[Image comparison data]
:::::
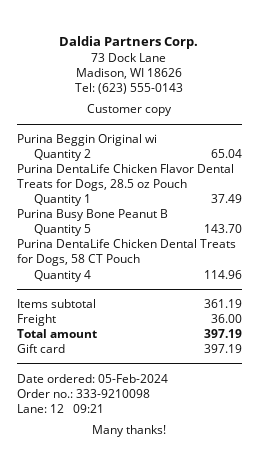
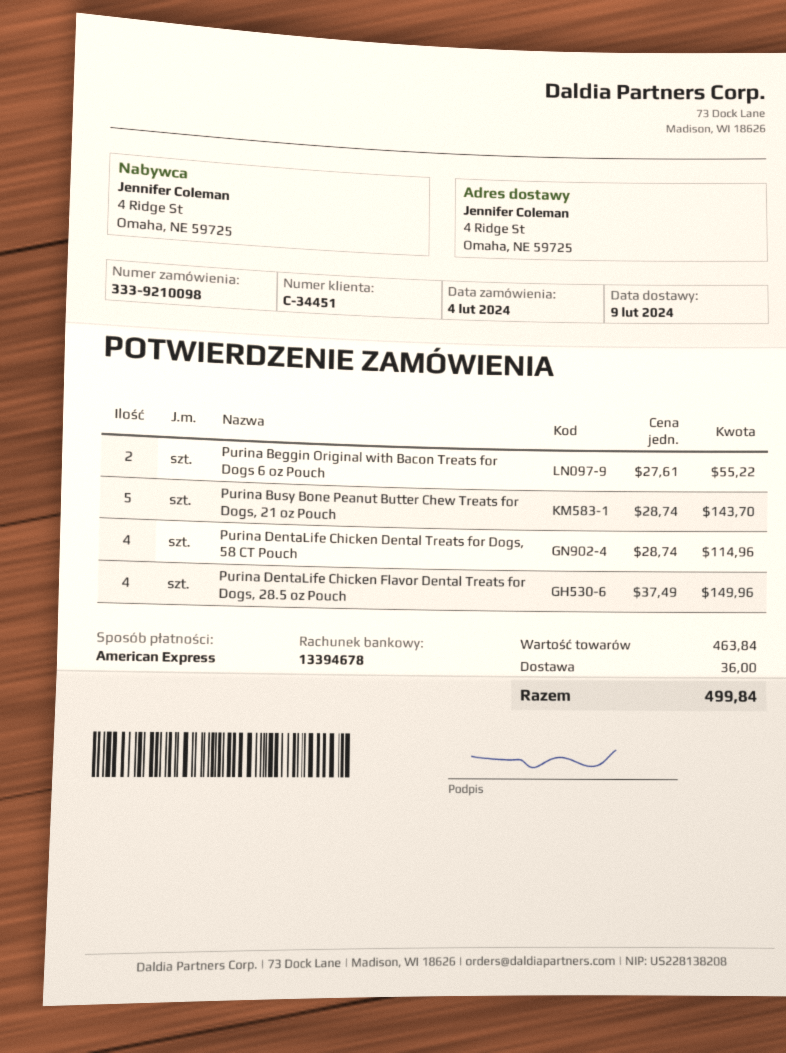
order date: 2024-02-05 -> 2024-02-04
payment method: gift card -> American Express
Purina Beggin Original wi: 2 for 65.04 -> 2 for 55.22
Purina DentaLife Chicken Flavor Dental Treats for Dogs, 28.5 oz Pouch: 1 for 37.49 -> 4 for 149.96
subtotal: 361.19 -> 463.84
total: 397.19 -> 499.84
:::::
● **Work instruction**: Without the pictures, retype each line of the records above exactly.

● **Task response**:
order date: 2024-02-05 -> 2024-02-04
payment method: gift card -> American Express
Purina Beggin Original wi: 2 for 65.04 -> 2 for 55.22
Purina DentaLife Chicken Flavor Dental Treats for Dogs, 28.5 oz Pouch: 1 for 37.49 -> 4 for 149.96
subtotal: 361.19 -> 463.84
total: 397.19 -> 499.84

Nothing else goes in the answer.